The fillies with experience in Cork’s two-year-old maiden over a mile (18:25) don’t set that high a standard so it looks like a contest that could go to one of the newcomers. Joseph O’Brien, successful in the race last year, has a couple of candidates in Wemightakedlongway and Tswalu, the latter being a daughter of Justify who cost €400,000 as a yearling and is out of a daughter of Oaks and Irish 1000 Guineas winner Imagine.
But father Aidan has a good record in this contest too, winning three of the last five renewals, including with the newcomer Be Happy in 2022 who went on to show useful form, finishing second in the Oaks Trial at Lingfield. The Ballydoyle representative this year is another daughter of Camelot, Happiest, who has been given an entry in next month’s Fillies’ Mile and looks the one beat.
Her half-sister Andromeda became the fourth of her dam’s foals to be successful for Ballydoyle when getting off the mark in a maiden over a mile and a half at the Galway Festival last month. All of Happiest’s siblings have been by Galileo, with the pick of them being the smart Peaceful, winner of the Irish 1000 Guineas in 2020.
Flags: Hot Trainer, Top-Rated
George Scott’s string has been in fine form of late with nine winners in the last month, six of those being two-year-olds. Among the youngsters to have been successful is The Feminine Urge who got off the mark on her nursery debut at Catterick last time.
She was evidently brought along with nurseries in mind after three quick runs earlier in the summer and duly showed improvement when successful at Catterick.
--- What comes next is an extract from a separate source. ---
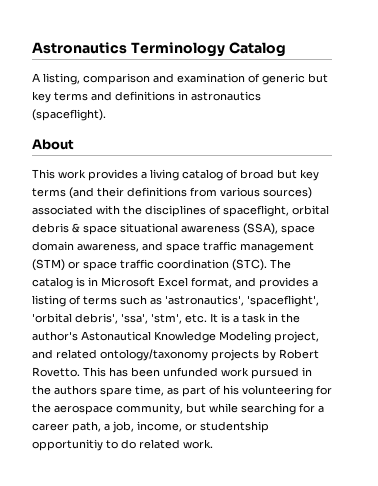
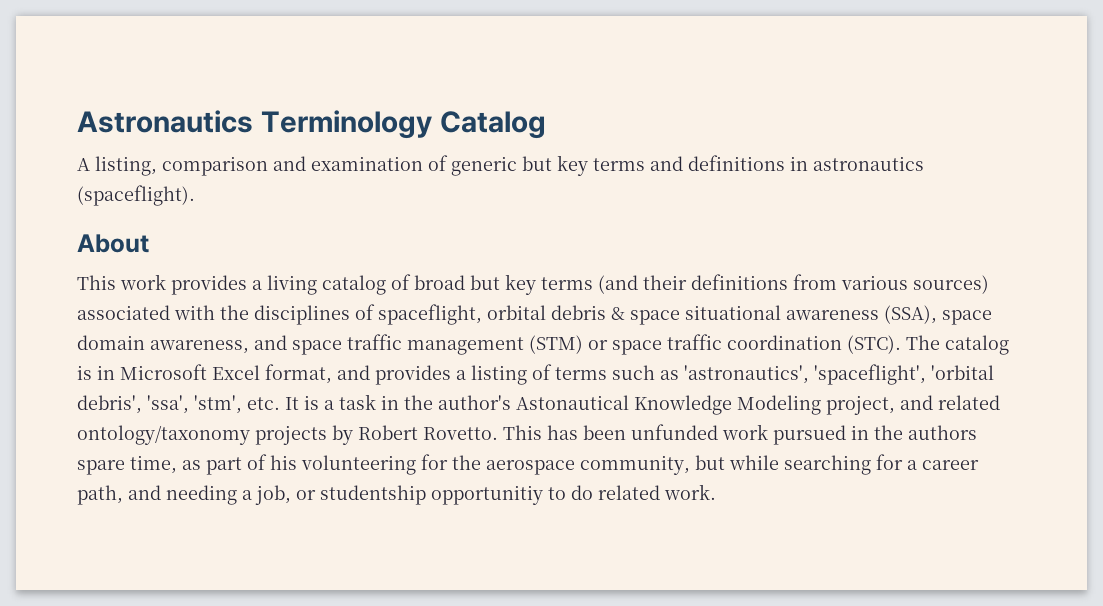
- This has been unfunded work pursued in the authors spare time, as part of his volunteering for the aerospace community, but while searching for a career path, a job, income, or studentship opportunitiy to do related work.
+ This has been unfunded work pursued in the authors spare time, as part of his volunteering for the aerospace community, but while searching for a career path, and needing a job, or studentship opportunitiy to do related work.

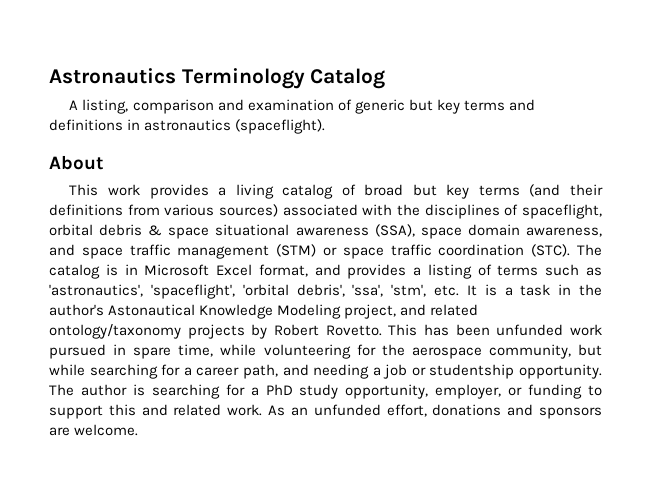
- This has been unfunded work pursued in the authors spare time, as part of his volunteering for the aerospace community, but while searching for a career path, and needing a job, or studentship opportunitiy to do related work.
+ This has been unfunded work pursued in spare time, while volunteering for the aerospace community, but while searching for a career path, and needing a job or studentship opportunity. The author is searching for a PhD study opportunity, employer, or funding to support this and related work. As an unfunded effort, donations and sponsors are welcome.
The result was the closest you’ll get to a triple dead-heat as The Feminine Urge had just a nose to spare over Rex Carver and Wondrous Ways who couldn’t be split for second, while the fourth was only a further short head away, but The Feminine Urge was value for a bit extra as she had to wait for a gap and then switch before getting up in the dying strides.
With further improvement to come, The Feminine Urge looks capable of following up under top weight in this similar event where she heads the Timeform weight-adjusted ratings with a ‘p’.